Description: Hallux rigidus is arthritis of the main joint of the big toe in the ball of the foot. It is a wearing out of the joint surfaces. It is called “hallux rigidus” because its main feature is stiffness (“rigidus”) of the big toe (“hallux”).
Hallux rigidus is a progressive condition, the toe’s motion decreases as time goes on. In its earlier stage, motion of the big toe is only somewhat limited, the condition is called hallux limitus. But as the problem advances, the toe’s range of motion gradually decreases until it potentially reaches the end stage of “rigidus” where the big toe becomes stiff, or what is sometimes called a “frozen joint.” Other problems are also likely to occur as the disorder progresses.
Because of the painful big toe some people tend to walk on the side of the foot. This may produce pain in the ball of the foot or down its outside border.
Sometimes the joint wears down more on the outer side, towards the lesser toes, than on the inner side.
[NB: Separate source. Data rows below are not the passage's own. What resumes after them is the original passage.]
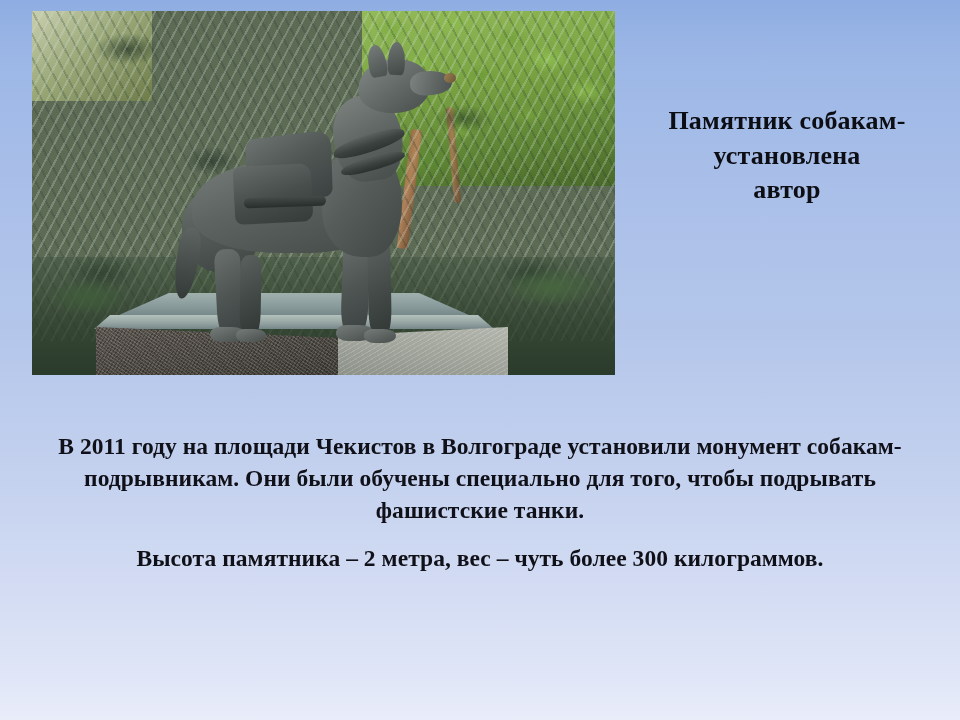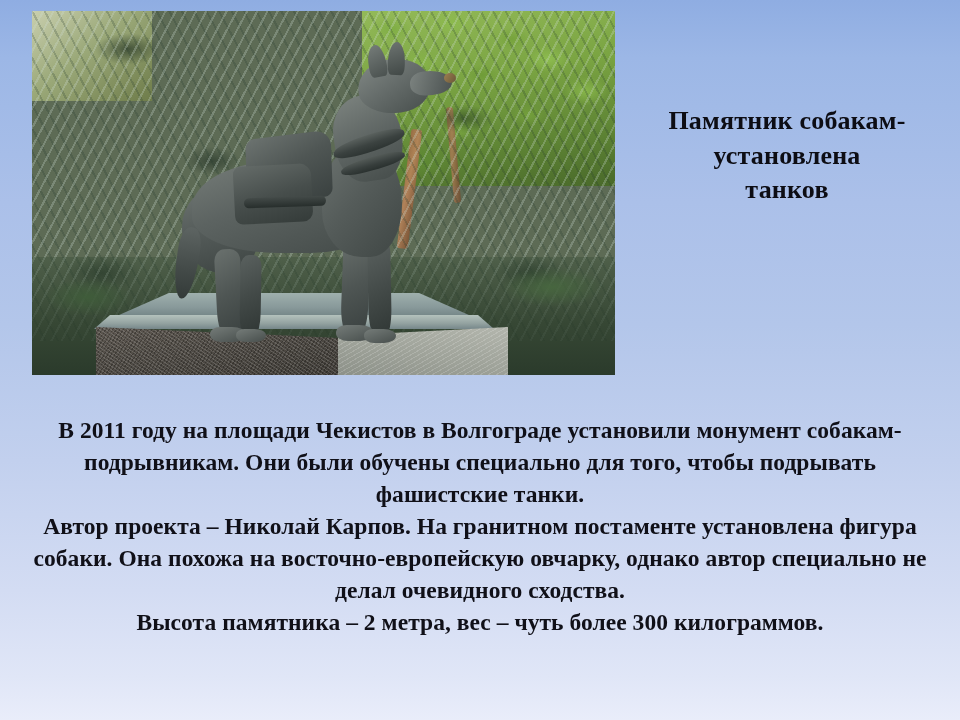"танков" div { text: танков -> автор }
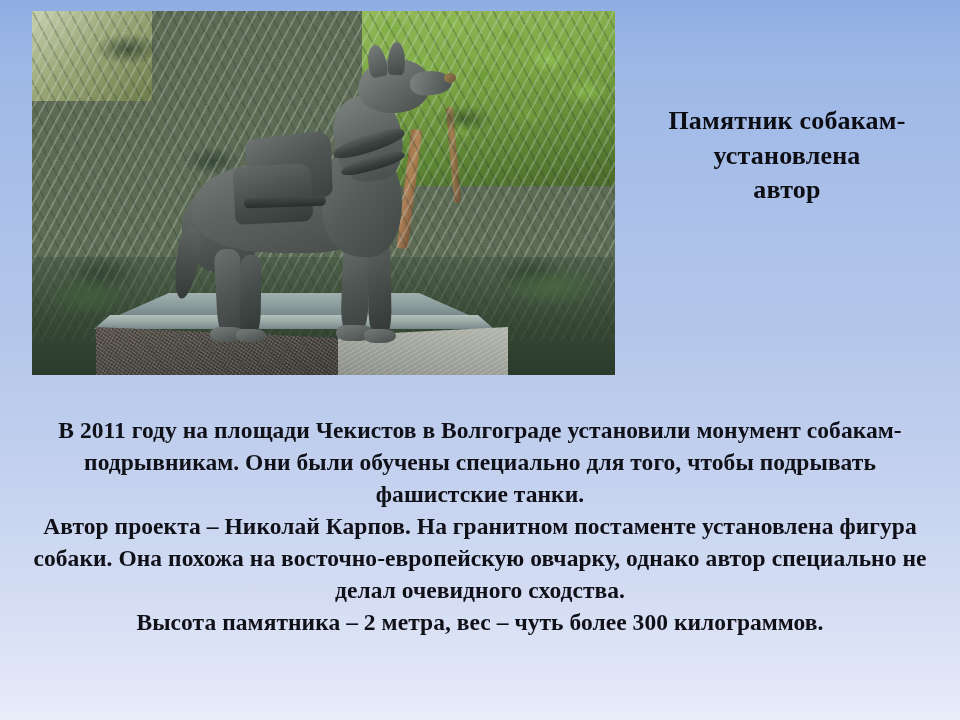"В 2011 году на площади" #body-text p { margin: 0 -> 16px }
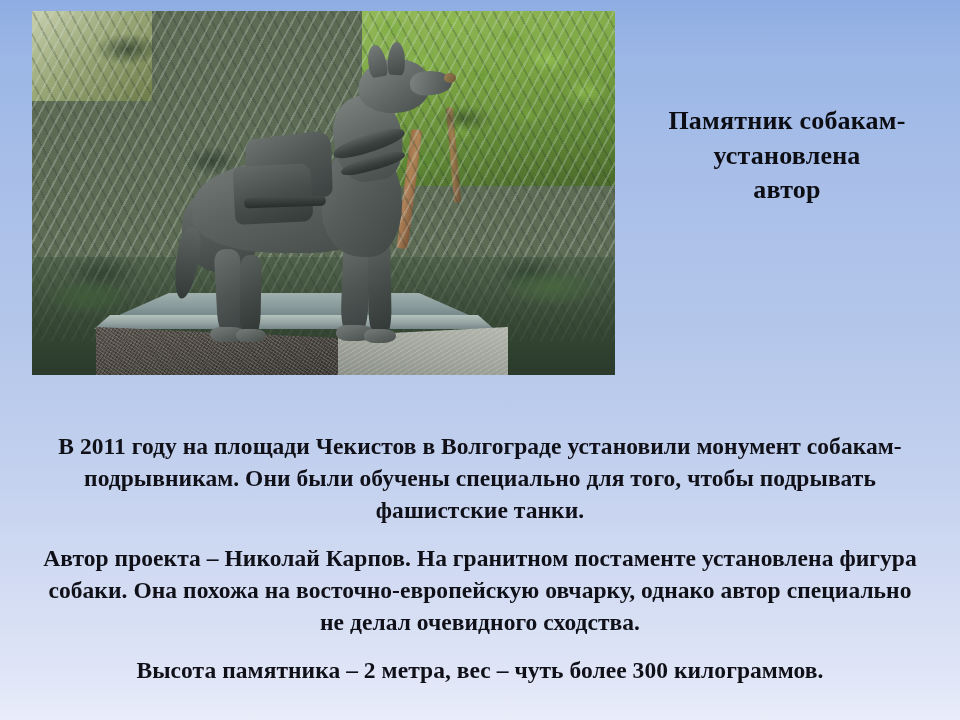"Автор проекта – Николай Карпов." p { html: <p>Автор проекта – Николай Карпов. На гранитном постаменте установлена фигура собаки. Она похожа на восточно-европейскую овчарку, однако автор специально не делал очевидного сходства.</p> -> none }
This may make the toe tilt towards the second toe, and the toes may rub together.
In some people, hallux rigidus runs in the family and is a result of inheriting a foot type that is prone to developing this condition. In other cases, it is associated with overuse especially among people engaged in activities or jobs that increase the stress on the big toe, such as workers who often have to stoop or squat. Hallux rigidus can also result from an injury – even from stubbing your toe. Or it may be caused by certain inflammatory diseases, such as rheumatoid arthritis or gout.
Footwear: Because the joint is usually most painful when the toe is bent upwards during walking, it sometimes helps to stiffen the sole of your shoe so that it does not bend while walking. A stiff soled shoe with a rocker sole will lessen the bend in the big toe. A shoe with a wide toe box will also help relieve pain. Avoid high heels.
How can orthotics help? Orthotics will not reverse what damage may have occurred, but can slow or halt the on-going damage to the joint. Increasing the pressure in the arch will reduce the amount of weight the affected joint will have to bear.